REQUIRED WORK
The result should be an exact copy of the lines from the one with "- $ python django_template_i18n_lint --h" through the last line of the data below, both included.

Start of RAW DATA

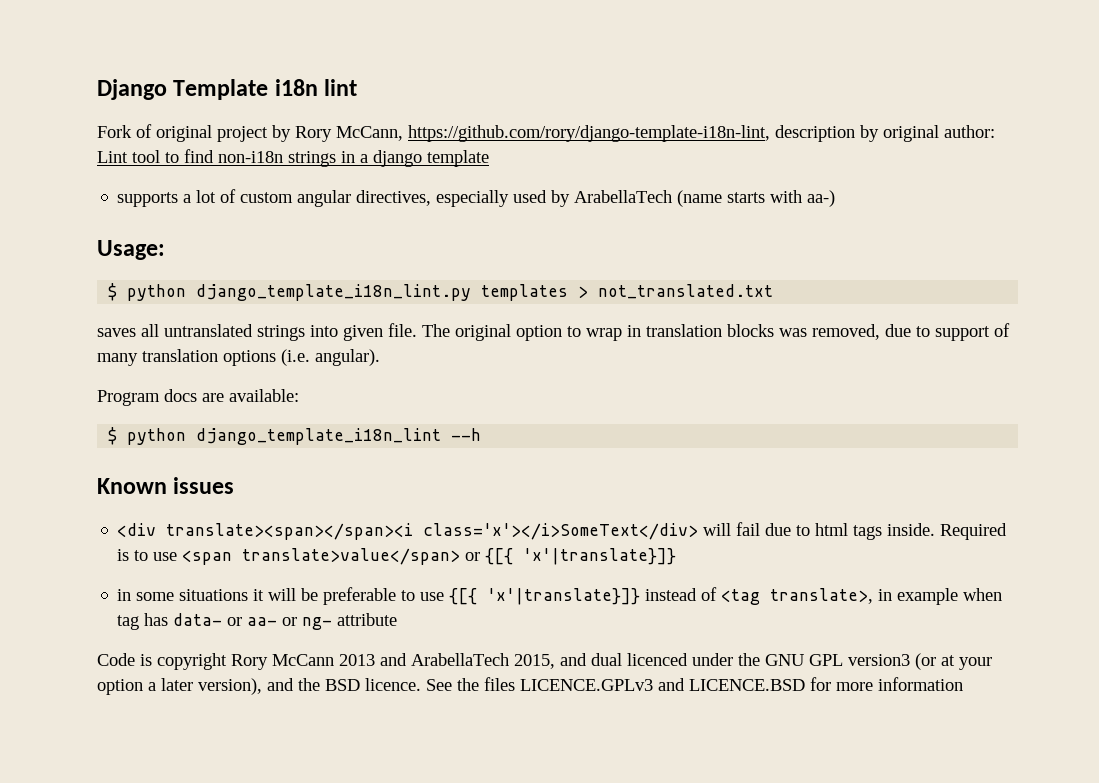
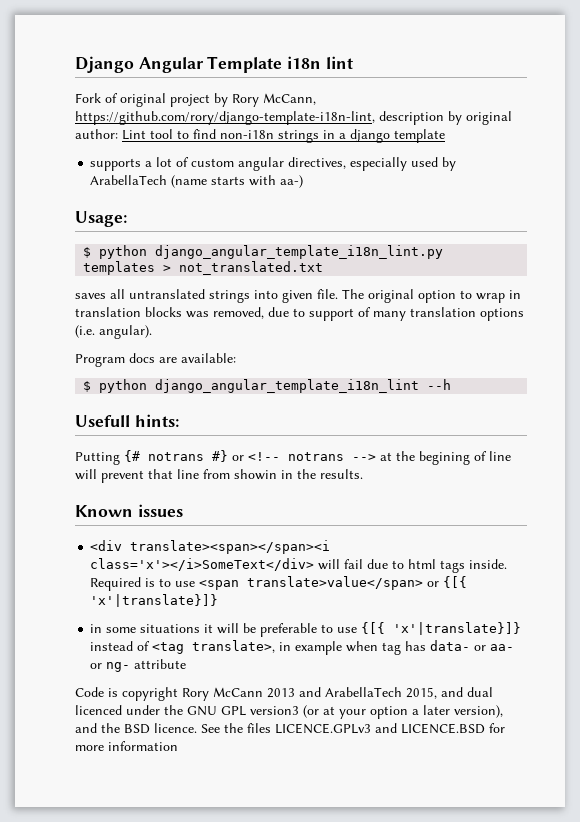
- Django Template i18n lint
+ Django Angular Template i18n lint
- $ python django_template_i18n_lint.py templates > not_translated.txt
+ $ python django_angular_template_i18n_lint.py templates > not_translated.txt
- $ python django_template_i18n_lint --h
+ $ python django_angular_template_i18n_lint --h
+ Usefull hints:
+ Putting {# notrans #} or <!-- notrans --> at the begining of line will prevent that line from showin in the results.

End of RAW DATA

EXERCISE RESPONSE
- $ python django_template_i18n_lint --h
+ $ python django_angular_template_i18n_lint --h
+ Usefull hints:
+ Putting {# notrans #} or <!-- notrans --> at the begining of line will prevent that line from showin in the results.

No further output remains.